__Supplied information__.

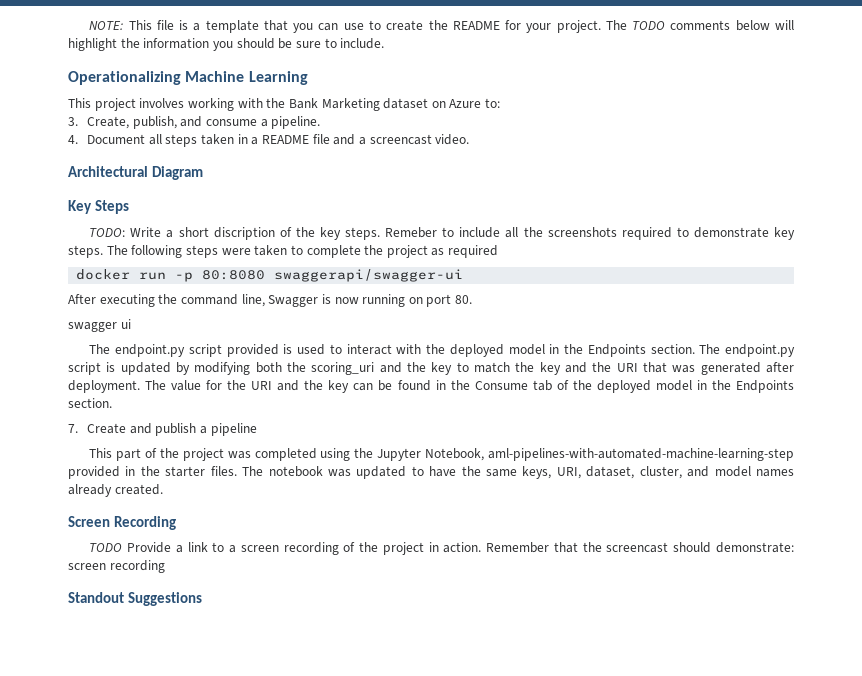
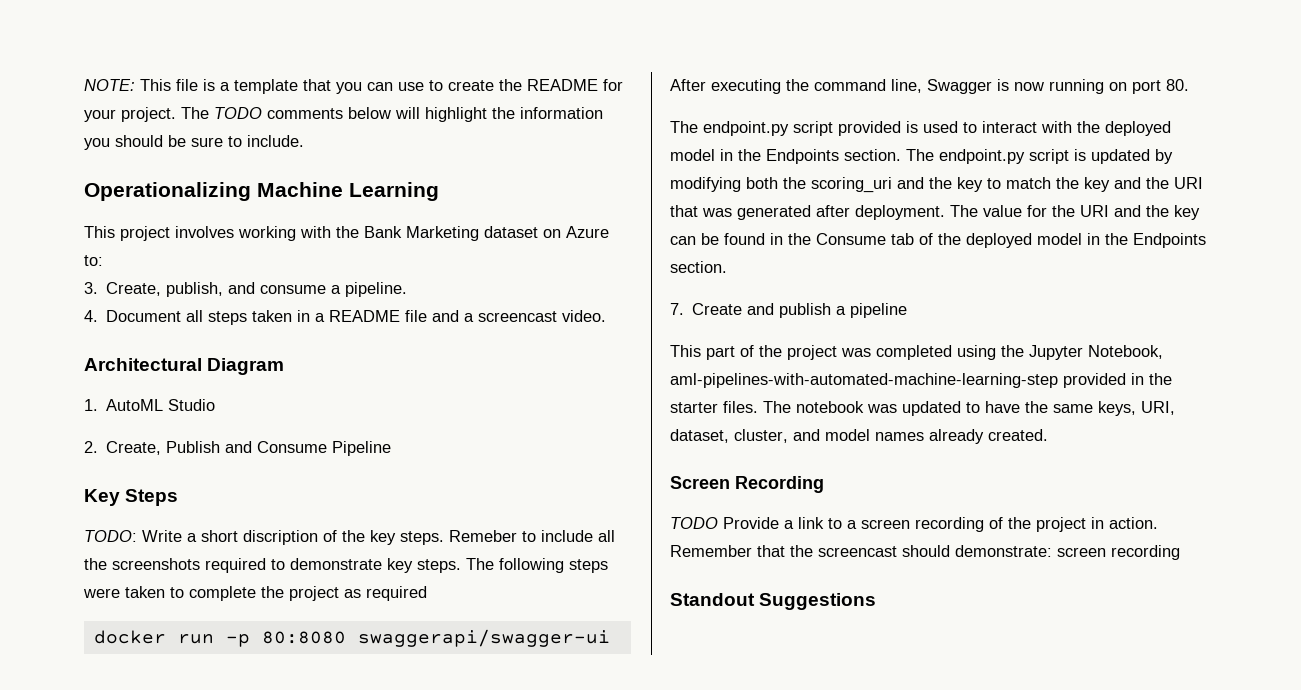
(204, 173) none -> [84,399,216,411] [84,441,392,456] // 1. AutoML Studio // 2. Create, Publish and Consume Pipeline
[68,319,131,332] // swagger ui -> (1189, 85) none

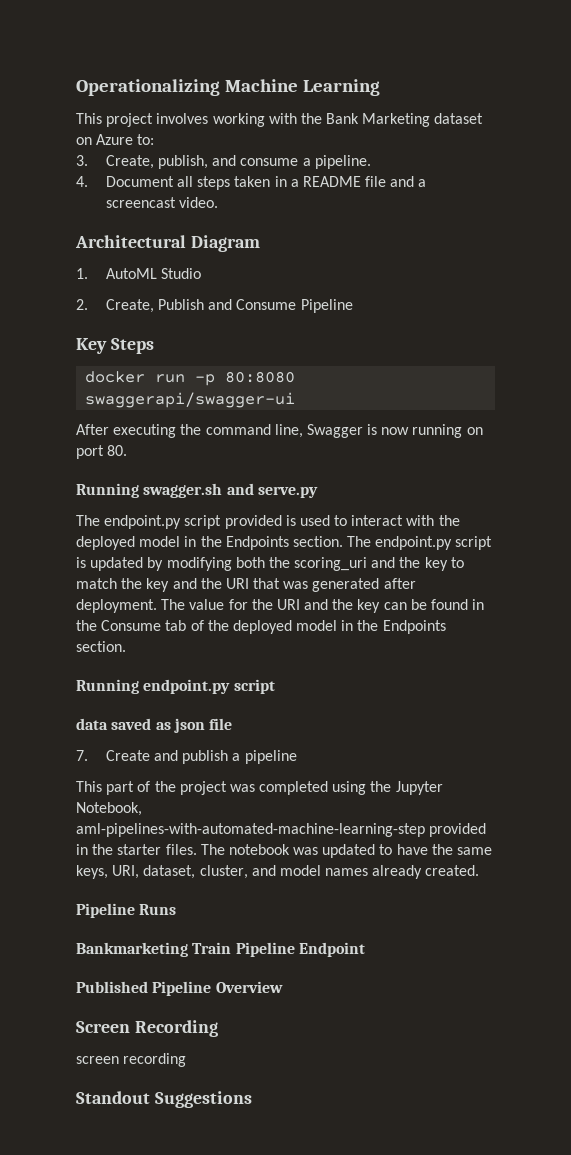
[84,79,623,94] [84,107,603,122] [84,135,304,150] NOTE: This file is a template that you can use to create the README for your project. The TODO comments below will highlight the information you should be sure to include. // -> (76, 87) none
[84,530,615,545] [84,558,608,573] [83,586,427,601] // TODO: Write a short discription of the key steps. Remeber to include all the screenshots required to demonstrate key steps. The following steps were taken to complete the project as required -> (154, 346) none
(1189, 85) none -> [76,483,318,498] // Running swagger.sh and serve.py
(727, 267) none -> [76,679,275,694] [76,718,233,733] // Running endpoint.py script // data saved as json file
[670,476,824,493] [670,517,1158,532] [670,545,1052,557] Screen Recording // TODO Provide a link to a screen recording of the project in action. Remember that the screencast should demonstrate: -> [76,903,177,918] [76,942,365,957] [76,981,283,996] [76,1020,218,1037] Pipeline Runs // Bankmarketing Train Pipeline Endpoint // Published Pipeline Overview // Screen Recording //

__Exercise aim__.
The lines to output run from the one containing "(1189, 85) none ->" to the last line of the entries; give them back exactly.

__Response area__.
(1189, 85) none -> [76,483,318,498] // Running swagger.sh and serve.py
(727, 267) none -> [76,679,275,694] [76,718,233,733] // Running endpoint.py script // data saved as json file
[670,476,824,493] [670,517,1158,532] [670,545,1052,557] Screen Recording // TODO Provide a link to a screen recording of the project in action. Remember that the screencast should demonstrate: -> [76,903,177,918] [76,942,365,957] [76,981,283,996] [76,1020,218,1037] Pipeline Runs // Bankmarketing Train Pipeline Endpoint // Published Pipeline Overview // Screen Recording //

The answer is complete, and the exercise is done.